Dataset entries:
┄┄┄┄┄┄┄┄┄┄

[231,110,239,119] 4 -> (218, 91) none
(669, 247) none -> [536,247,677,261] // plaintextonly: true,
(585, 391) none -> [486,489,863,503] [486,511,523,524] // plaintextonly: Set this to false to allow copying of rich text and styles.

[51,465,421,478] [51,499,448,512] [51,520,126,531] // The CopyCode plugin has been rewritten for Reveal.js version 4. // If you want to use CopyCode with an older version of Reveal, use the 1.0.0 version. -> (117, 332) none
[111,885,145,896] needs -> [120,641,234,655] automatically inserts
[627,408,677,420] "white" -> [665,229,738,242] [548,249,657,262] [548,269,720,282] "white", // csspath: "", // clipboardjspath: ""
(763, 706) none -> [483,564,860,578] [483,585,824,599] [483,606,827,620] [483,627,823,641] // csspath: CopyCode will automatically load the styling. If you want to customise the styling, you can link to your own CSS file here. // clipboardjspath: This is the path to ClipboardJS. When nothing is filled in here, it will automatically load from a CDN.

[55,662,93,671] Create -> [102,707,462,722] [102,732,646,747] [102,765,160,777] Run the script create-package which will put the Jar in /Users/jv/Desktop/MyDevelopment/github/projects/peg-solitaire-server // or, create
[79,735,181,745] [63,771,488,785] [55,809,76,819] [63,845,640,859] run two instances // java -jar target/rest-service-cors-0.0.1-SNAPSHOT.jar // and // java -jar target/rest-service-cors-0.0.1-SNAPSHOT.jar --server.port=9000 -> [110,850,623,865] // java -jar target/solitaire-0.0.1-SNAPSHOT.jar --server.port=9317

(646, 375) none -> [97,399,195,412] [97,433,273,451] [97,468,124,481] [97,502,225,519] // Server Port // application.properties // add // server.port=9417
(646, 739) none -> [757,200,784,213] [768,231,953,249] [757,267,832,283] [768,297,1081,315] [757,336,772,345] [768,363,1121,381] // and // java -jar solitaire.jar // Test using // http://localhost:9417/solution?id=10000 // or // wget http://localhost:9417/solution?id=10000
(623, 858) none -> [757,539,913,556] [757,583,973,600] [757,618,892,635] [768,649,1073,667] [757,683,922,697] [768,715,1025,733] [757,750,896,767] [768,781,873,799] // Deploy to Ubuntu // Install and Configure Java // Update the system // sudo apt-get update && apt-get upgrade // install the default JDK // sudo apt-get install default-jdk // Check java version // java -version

┄┄┄┄┄┄┄┄┄┄

The response should consist of the entries above, retyped exactly.

> _SOLUTION FOR THIS EXERCISE_:
[231,110,239,119] 4 -> (218, 91) none
(669, 247) none -> [536,247,677,261] // plaintextonly: true,
(585, 391) none -> [486,489,863,503] [486,511,523,524] // plaintextonly: Set this to false to allow copying of rich text and styles.

[51,465,421,478] [51,499,448,512] [51,520,126,531] // The CopyCode plugin has been rewritten for Reveal.js version 4. // If you want to use CopyCode with an older version of Reveal, use the 1.0.0 version. -> (117, 332) none
[111,885,145,896] needs -> [120,641,234,655] automatically inserts
[627,408,677,420] "white" -> [665,229,738,242] [548,249,657,262] [548,269,720,282] "white", // csspath: "", // clipboardjspath: ""
(763, 706) none -> [483,564,860,578] [483,585,824,599] [483,606,827,620] [483,627,823,641] // csspath: CopyCode will automatically load the styling. If you want to customise the styling, you can link to your own CSS file here. // clipboardjspath: This is the path to ClipboardJS. When nothing is filled in here, it will automatically load from a CDN.

[55,662,93,671] Create -> [102,707,462,722] [102,732,646,747] [102,765,160,777] Run the script create-package which will put the Jar in /Users/jv/Desktop/MyDevelopment/github/projects/peg-solitaire-server // or, create
[79,735,181,745] [63,771,488,785] [55,809,76,819] [63,845,640,859] run two instances // java -jar target/rest-service-cors-0.0.1-SNAPSHOT.jar // and // java -jar target/rest-service-cors-0.0.1-SNAPSHOT.jar --server.port=9000 -> [110,850,623,865] // java -jar target/solitaire-0.0.1-SNAPSHOT.jar --server.port=9317

(646, 375) none -> [97,399,195,412] [97,433,273,451] [97,468,124,481] [97,502,225,519] // Server Port // application.properties // add // server.port=9417
(646, 739) none -> [757,200,784,213] [768,231,953,249] [757,267,832,283] [768,297,1081,315] [757,336,772,345] [768,363,1121,381] // and // java -jar solitaire.jar // Test using // http://localhost:9417/solution?id=10000 // or // wget http://localhost:9417/solution?id=10000
(623, 858) none -> [757,539,913,556] [757,583,973,600] [757,618,892,635] [768,649,1073,667] [757,683,922,697] [768,715,1025,733] [757,750,896,767] [768,781,873,799] // Deploy to Ubuntu // Install and Configure Java // Update the system // sudo apt-get update && apt-get upgrade // install the default JDK // sudo apt-get install default-jdk // Check java version // java -version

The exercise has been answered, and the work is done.